┌─ Source records

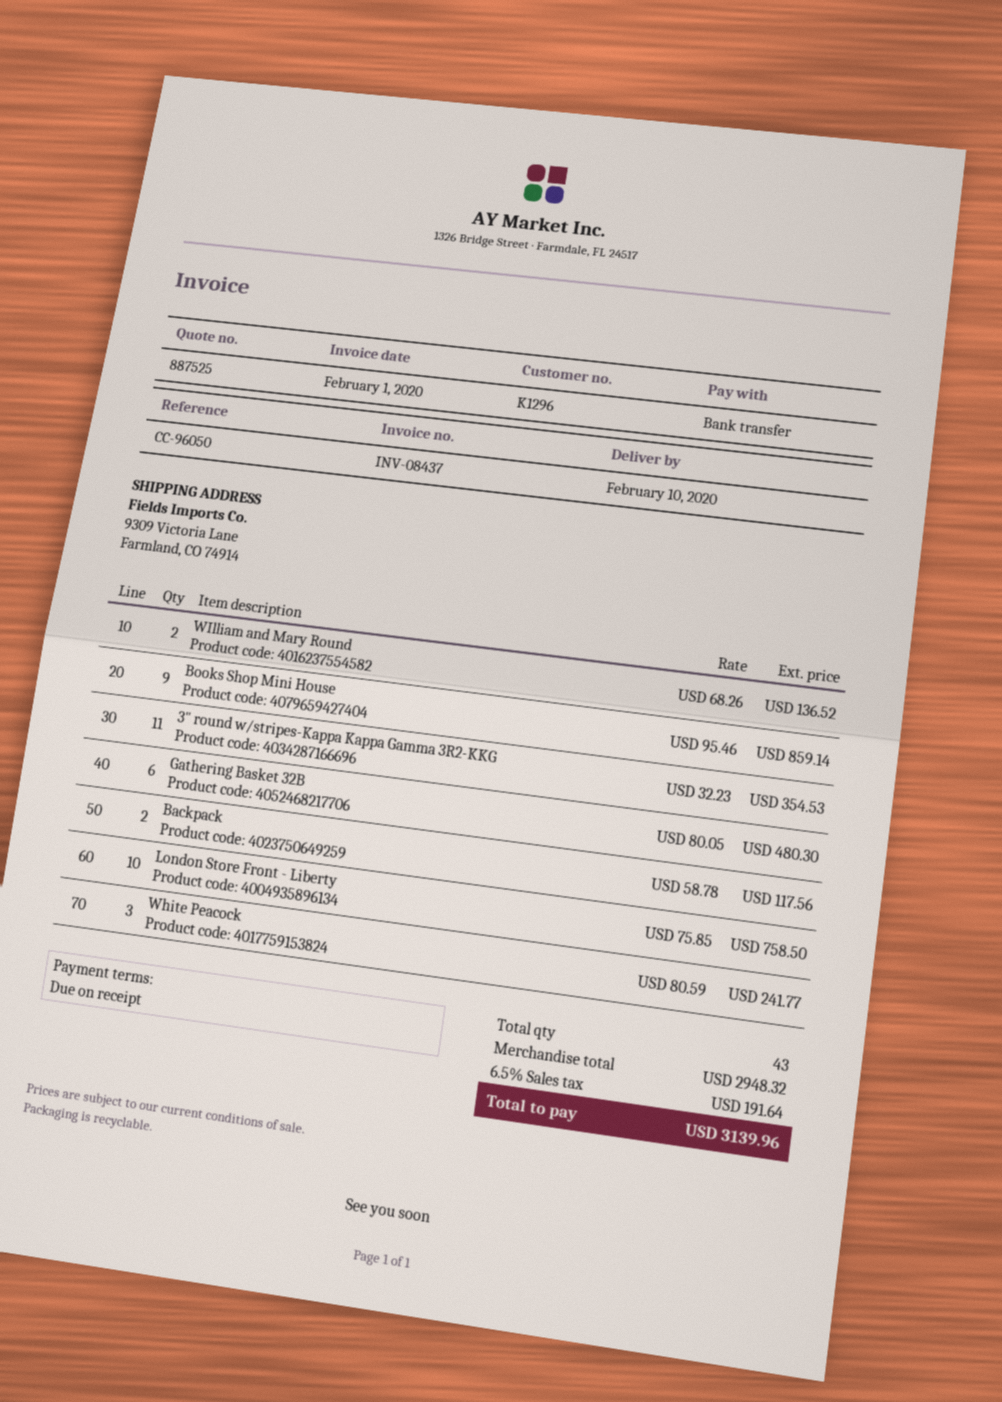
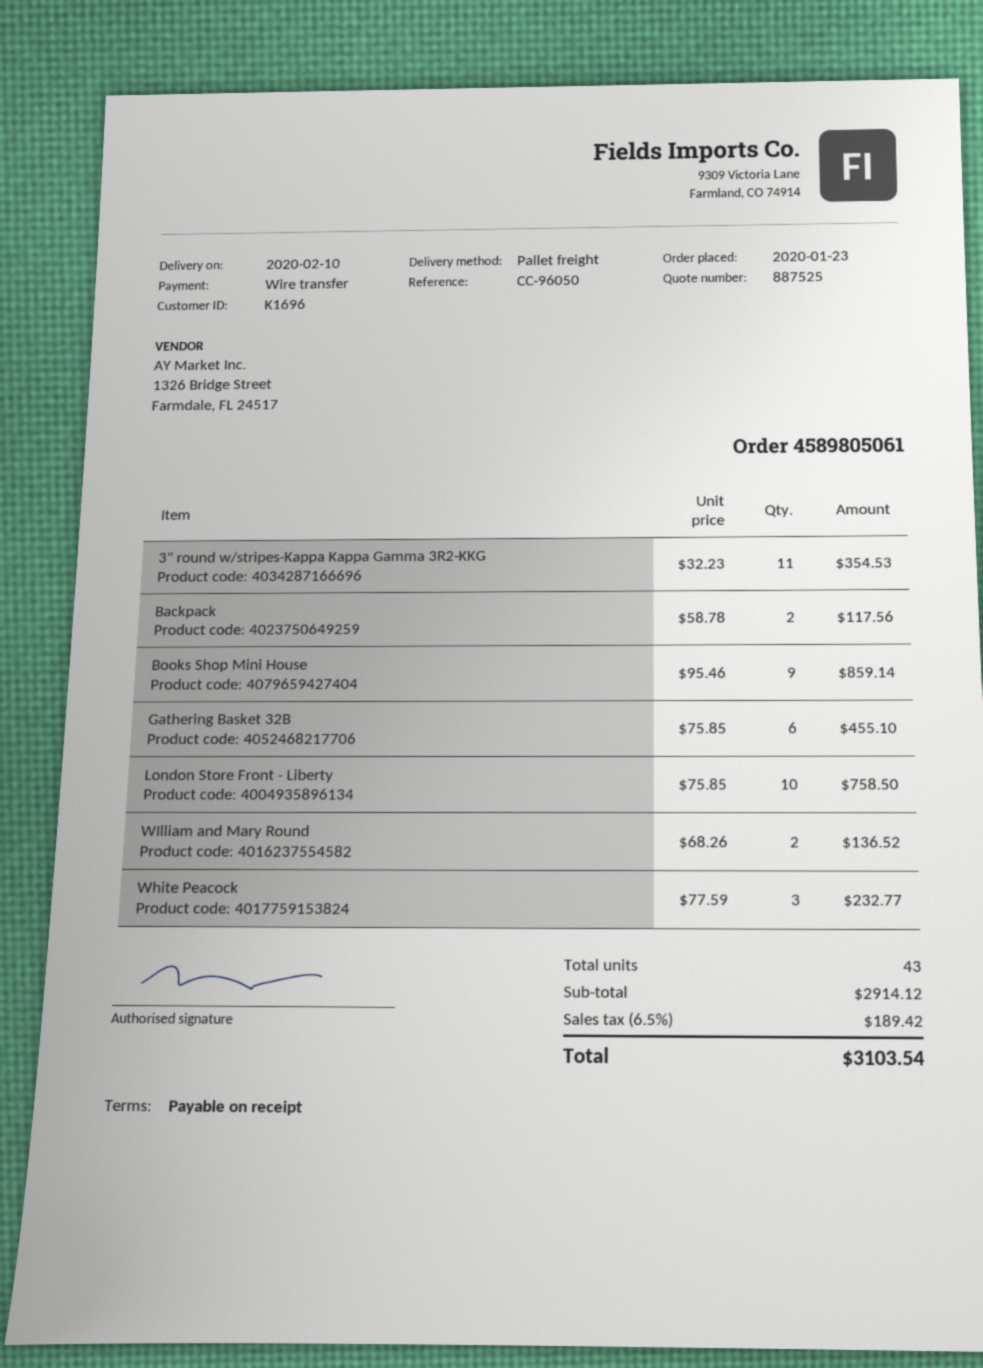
customer number: K1296 -> K1696
Gathering Basket 32B: 6 x 80.05 = 480.30 -> 6 x 75.85 = 455.10
White Peacock: 3 x 80.59 = 241.77 -> 3 x 77.59 = 232.77
subtotal: 2948.32 -> 2914.12
tax: 6.5% = 191.64 -> 6.5% = 189.42
total: 3139.96 -> 3103.54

└─

- _What the exercise asks_: Your task is to write out the lines from the one with "subtotal: 2948.32 -> 2914.12" through the end of the records, exactly and with nothing added.

- _Result below_:
subtotal: 2948.32 -> 2914.12
tax: 6.5% = 191.64 -> 6.5% = 189.42
total: 3139.96 -> 3103.54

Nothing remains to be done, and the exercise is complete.